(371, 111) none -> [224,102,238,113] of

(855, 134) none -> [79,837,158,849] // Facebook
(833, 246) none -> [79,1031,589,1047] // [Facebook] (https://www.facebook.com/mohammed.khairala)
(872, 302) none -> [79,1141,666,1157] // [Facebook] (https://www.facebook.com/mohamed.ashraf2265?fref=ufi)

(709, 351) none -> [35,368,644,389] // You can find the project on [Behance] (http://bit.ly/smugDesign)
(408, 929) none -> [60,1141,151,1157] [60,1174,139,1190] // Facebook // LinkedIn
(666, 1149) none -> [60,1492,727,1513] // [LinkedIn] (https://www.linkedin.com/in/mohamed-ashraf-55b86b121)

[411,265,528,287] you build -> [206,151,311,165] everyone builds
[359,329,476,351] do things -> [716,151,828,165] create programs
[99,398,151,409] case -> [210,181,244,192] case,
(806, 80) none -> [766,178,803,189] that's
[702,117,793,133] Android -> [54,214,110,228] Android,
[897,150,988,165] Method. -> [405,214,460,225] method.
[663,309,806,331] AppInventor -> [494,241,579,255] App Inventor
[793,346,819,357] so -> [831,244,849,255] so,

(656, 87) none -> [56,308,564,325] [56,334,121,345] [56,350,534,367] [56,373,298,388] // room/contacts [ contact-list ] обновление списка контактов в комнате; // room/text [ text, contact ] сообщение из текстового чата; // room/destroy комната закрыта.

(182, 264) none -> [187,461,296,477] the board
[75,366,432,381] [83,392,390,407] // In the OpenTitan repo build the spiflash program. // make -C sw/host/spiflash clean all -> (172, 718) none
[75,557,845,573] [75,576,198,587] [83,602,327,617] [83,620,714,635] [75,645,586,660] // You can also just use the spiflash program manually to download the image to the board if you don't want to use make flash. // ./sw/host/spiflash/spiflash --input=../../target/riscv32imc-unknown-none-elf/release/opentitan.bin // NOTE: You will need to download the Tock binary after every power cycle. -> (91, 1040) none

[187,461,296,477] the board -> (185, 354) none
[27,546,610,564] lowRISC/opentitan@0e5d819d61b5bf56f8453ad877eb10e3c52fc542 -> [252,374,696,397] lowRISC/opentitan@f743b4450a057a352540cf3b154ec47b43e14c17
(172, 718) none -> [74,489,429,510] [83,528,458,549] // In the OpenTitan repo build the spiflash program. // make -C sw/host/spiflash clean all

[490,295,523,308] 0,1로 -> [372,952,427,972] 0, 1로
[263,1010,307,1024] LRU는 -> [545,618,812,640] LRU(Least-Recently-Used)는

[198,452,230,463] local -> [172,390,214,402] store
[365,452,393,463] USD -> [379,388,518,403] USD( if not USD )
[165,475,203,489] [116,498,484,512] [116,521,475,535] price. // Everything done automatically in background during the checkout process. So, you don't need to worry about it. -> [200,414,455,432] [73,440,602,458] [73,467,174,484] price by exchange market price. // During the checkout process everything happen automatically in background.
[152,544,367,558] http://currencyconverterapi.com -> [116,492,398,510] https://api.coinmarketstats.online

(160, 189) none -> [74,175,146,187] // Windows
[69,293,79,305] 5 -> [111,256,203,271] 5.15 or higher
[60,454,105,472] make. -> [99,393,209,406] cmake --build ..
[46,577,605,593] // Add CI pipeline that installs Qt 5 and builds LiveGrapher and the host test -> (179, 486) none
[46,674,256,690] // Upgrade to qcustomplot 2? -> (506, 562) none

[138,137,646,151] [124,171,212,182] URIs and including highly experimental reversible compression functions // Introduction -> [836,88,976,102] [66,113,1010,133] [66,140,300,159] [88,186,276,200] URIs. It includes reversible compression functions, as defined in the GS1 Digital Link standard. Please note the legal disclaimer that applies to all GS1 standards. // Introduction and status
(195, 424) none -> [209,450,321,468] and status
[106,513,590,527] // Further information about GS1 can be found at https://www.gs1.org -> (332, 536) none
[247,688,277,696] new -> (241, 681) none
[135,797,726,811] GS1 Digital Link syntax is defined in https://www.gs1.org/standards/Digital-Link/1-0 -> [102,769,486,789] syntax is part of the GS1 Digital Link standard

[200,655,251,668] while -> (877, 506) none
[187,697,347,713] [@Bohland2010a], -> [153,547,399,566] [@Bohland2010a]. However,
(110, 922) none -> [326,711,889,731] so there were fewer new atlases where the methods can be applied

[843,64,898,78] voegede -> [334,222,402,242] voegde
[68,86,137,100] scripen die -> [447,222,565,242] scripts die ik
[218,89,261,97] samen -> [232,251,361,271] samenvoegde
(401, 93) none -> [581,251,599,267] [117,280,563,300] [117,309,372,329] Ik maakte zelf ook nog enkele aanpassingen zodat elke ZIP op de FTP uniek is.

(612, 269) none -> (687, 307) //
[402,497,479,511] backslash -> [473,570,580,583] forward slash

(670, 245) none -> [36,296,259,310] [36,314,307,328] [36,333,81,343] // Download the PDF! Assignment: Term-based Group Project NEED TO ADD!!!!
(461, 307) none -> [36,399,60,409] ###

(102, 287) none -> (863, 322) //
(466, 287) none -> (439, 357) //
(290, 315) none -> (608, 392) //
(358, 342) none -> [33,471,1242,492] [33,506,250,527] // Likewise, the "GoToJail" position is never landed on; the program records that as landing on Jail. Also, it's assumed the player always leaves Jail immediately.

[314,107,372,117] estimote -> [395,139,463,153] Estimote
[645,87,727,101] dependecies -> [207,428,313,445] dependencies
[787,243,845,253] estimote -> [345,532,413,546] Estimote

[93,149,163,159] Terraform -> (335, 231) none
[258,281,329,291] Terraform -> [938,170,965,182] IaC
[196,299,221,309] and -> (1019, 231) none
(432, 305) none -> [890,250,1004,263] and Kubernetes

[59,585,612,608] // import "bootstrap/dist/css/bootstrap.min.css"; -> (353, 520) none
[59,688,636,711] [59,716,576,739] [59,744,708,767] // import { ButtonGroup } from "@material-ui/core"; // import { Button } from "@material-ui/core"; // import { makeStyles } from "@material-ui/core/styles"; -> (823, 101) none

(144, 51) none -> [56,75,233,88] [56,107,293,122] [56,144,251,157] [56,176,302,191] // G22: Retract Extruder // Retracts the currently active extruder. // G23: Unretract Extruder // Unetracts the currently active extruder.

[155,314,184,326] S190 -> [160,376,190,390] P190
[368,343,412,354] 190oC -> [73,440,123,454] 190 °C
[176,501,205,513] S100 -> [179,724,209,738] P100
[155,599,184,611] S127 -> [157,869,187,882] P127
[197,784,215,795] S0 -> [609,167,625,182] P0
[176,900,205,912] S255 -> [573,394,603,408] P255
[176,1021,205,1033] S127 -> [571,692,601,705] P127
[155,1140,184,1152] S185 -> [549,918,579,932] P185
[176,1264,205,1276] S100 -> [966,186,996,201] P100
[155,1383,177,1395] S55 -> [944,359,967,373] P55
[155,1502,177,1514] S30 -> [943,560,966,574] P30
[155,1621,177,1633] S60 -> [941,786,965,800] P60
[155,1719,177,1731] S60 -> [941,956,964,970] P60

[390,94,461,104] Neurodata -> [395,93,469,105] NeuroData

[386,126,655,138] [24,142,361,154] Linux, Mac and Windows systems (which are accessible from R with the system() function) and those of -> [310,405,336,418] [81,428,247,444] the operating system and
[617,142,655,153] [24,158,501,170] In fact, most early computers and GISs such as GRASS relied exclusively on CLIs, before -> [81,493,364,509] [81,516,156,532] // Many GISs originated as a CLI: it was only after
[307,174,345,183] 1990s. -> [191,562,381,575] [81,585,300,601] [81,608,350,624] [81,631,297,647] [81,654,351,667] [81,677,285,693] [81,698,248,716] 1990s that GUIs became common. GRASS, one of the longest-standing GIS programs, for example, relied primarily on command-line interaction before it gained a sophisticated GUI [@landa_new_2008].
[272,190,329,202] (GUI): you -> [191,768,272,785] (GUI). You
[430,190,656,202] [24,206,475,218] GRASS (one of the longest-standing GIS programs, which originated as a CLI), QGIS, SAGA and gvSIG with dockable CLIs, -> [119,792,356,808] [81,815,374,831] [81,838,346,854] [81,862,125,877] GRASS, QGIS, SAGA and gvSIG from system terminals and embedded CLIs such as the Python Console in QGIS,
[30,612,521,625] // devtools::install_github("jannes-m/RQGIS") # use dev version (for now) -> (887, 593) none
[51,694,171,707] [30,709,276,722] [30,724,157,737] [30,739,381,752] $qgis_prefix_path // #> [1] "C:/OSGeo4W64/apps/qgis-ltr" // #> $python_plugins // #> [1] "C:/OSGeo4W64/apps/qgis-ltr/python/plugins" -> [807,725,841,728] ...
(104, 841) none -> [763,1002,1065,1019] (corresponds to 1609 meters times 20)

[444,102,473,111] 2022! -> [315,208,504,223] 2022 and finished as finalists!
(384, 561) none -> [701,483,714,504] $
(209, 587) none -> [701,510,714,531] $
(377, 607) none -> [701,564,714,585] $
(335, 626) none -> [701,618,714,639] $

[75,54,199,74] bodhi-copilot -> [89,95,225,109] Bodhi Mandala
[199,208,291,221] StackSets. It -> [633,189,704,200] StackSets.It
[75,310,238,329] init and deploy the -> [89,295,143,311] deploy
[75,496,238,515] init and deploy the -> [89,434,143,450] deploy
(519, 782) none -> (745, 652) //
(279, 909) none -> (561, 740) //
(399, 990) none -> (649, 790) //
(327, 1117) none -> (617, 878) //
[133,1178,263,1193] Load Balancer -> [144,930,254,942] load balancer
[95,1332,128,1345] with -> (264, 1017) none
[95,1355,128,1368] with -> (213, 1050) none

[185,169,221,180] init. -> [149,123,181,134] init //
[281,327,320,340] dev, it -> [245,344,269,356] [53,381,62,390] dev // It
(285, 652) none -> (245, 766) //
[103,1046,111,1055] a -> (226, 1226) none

- - -

Task goal
For the lines above, output exactly those from the line containing "[155,314,184,326] S190 ->" through the line containing "[51,694,171,707] [30,709,276,722] [30,724,157,737]", and skip the others.

Exercise result
[155,314,184,326] S190 -> [160,376,190,390] P190
[368,343,412,354] 190oC -> [73,440,123,454] 190 °C
[176,501,205,513] S100 -> [179,724,209,738] P100
[155,599,184,611] S127 -> [157,869,187,882] P127
[197,784,215,795] S0 -> [609,167,625,182] P0
[176,900,205,912] S255 -> [573,394,603,408] P255
[176,1021,205,1033] S127 -> [571,692,601,705] P127
[155,1140,184,1152] S185 -> [549,918,579,932] P185
[176,1264,205,1276] S100 -> [966,186,996,201] P100
[155,1383,177,1395] S55 -> [944,359,967,373] P55
[155,1502,177,1514] S30 -> [943,560,966,574] P30
[155,1621,177,1633] S60 -> [941,786,965,800] P60
[155,1719,177,1731] S60 -> [941,956,964,970] P60

[390,94,461,104] Neurodata -> [395,93,469,105] NeuroData

[386,126,655,138] [24,142,361,154] Linux, Mac and Windows systems (which are accessible from R with the system() function) and those of -> [310,405,336,418] [81,428,247,444] the operating system and
[617,142,655,153] [24,158,501,170] In fact, most early computers and GISs such as GRASS relied exclusively on CLIs, before -> [81,493,364,509] [81,516,156,532] // Many GISs originated as a CLI: it was only after
[307,174,345,183] 1990s. -> [191,562,381,575] [81,585,300,601] [81,608,350,624] [81,631,297,647] [81,654,351,667] [81,677,285,693] [81,698,248,716] 1990s that GUIs became common. GRASS, one of the longest-standing GIS programs, for example, relied primarily on command-line interaction before it gained a sophisticated GUI [@landa_new_2008].
[272,190,329,202] (GUI): you -> [191,768,272,785] (GUI). You
[430,190,656,202] [24,206,475,218] GRASS (one of the longest-standing GIS programs, which originated as a CLI), QGIS, SAGA and gvSIG with dockable CLIs, -> [119,792,356,808] [81,815,374,831] [81,838,346,854] [81,862,125,877] GRASS, QGIS, SAGA and gvSIG from system terminals and embedded CLIs such as the Python Console in QGIS,
[30,612,521,625] // devtools::install_github("jannes-m/RQGIS") # use dev version (for now) -> (887, 593) none
[51,694,171,707] [30,709,276,722] [30,724,157,737] [30,739,381,752] $qgis_prefix_path // #> [1] "C:/OSGeo4W64/apps/qgis-ltr" // #> $python_plugins // #> [1] "C:/OSGeo4W64/apps/qgis-ltr/python/plugins" -> [807,725,841,728] ...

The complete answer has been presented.